### How to complete this task
Write the entries out again exactly; any picture among them gets left out.

Before-and-after change data
- - - -

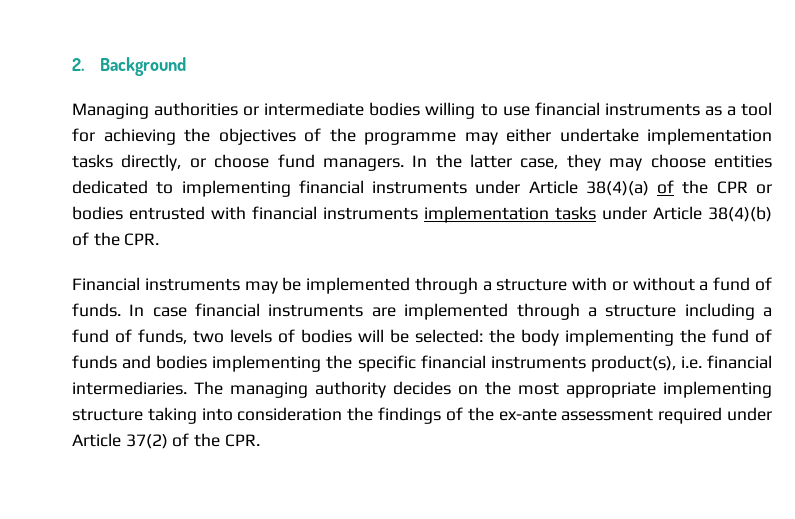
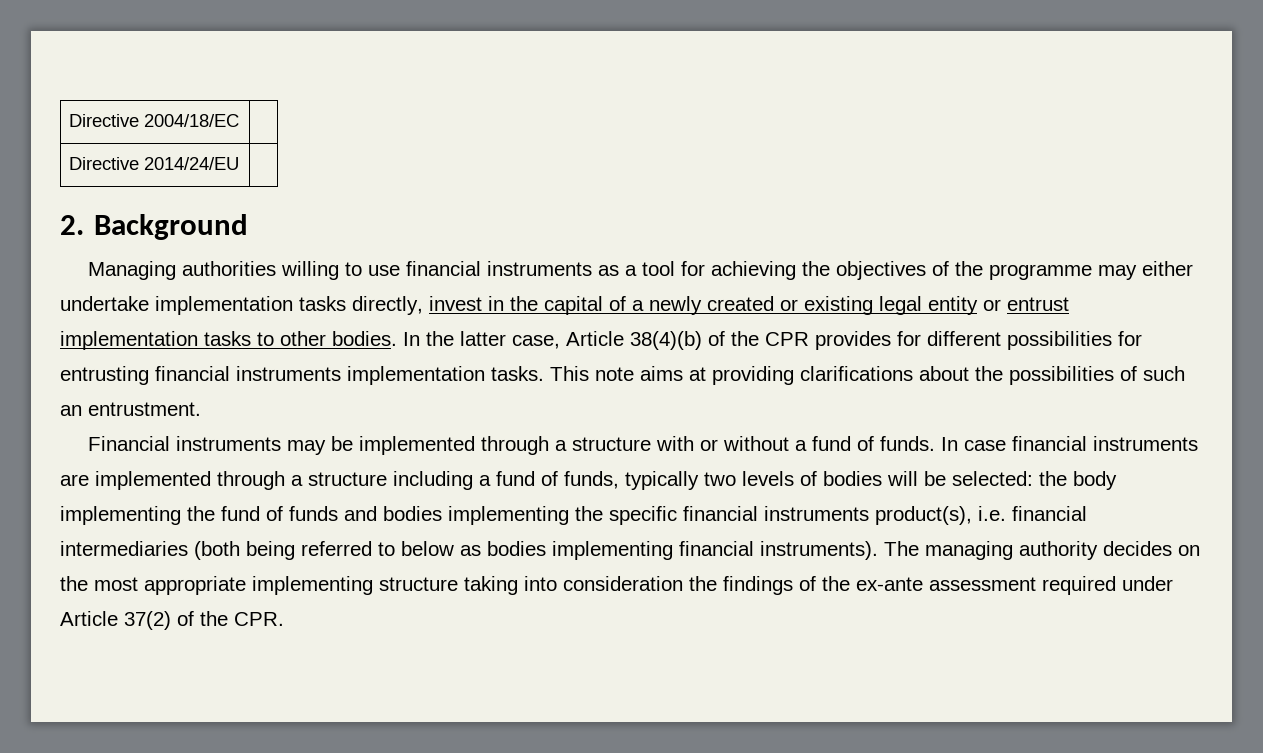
+ Directive 2004/18/EC |
+ Directive 2014/24/EU |
- Managing authorities or intermediate bodies willing to use financial instruments as a tool for achieving the objectives of the programme may either undertake implementation tasks directly, or choose fund managers. In the latter case, they may choose entities dedicated to implementing financial instruments under Article 38(4)(a) of the CPR or bodies entrusted with financial instruments implementation tasks under Article 38(4)(b) of the CPR.
+ Managing authorities willing to use financial instruments as a tool for achieving the objectives of the programme may either undertake implementation tasks directly, invest in the capital of a newly created or existing legal entity or entrust implementation tasks to other bodies. In the latter case, Article 38(4)(b) of the CPR provides for different possibilities for entrusting financial instruments implementation tasks. This note aims at providing clarifications about the possibilities of such an entrustment.
- In case financial instruments are implemented through a structure including a fund of funds, two levels of bodies will be selected: the body implementing the fund of funds and bodies implementing the specific financial instruments product(s), i.e. financial intermediaries.
+ In case financial instruments are implemented through a structure including a fund of funds, typically two levels of bodies will be selected: the body implementing the fund of funds and bodies implementing the specific financial instruments product(s), i.e. financial intermediaries (both being referred to below as bodies implementing financial instruments).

- - - -

### Finished task
+ Directive 2004/18/EC |
+ Directive 2014/24/EU |
- Managing authorities or intermediate bodies willing to use financial instruments as a tool for achieving the objectives of the programme may either undertake implementation tasks directly, or choose fund managers. In the latter case, they may choose entities dedicated to implementing financial instruments under Article 38(4)(a) of the CPR or bodies entrusted with financial instruments implementation tasks under Article 38(4)(b) of the CPR.
+ Managing authorities willing to use financial instruments as a tool for achieving the objectives of the programme may either undertake implementation tasks directly, invest in the capital of a newly created or existing legal entity or entrust implementation tasks to other bodies. In the latter case, Article 38(4)(b) of the CPR provides for different possibilities for entrusting financial instruments implementation tasks. This note aims at providing clarifications about the possibilities of such an entrustment.
- In case financial instruments are implemented through a structure including a fund of funds, two levels of bodies will be selected: the body implementing the fund of funds and bodies implementing the specific financial instruments product(s), i.e. financial intermediaries.
+ In case financial instruments are implemented through a structure including a fund of funds, typically two levels of bodies will be selected: the body implementing the fund of funds and bodies implementing the specific financial instruments product(s), i.e. financial intermediaries (both being referred to below as bodies implementing financial instruments).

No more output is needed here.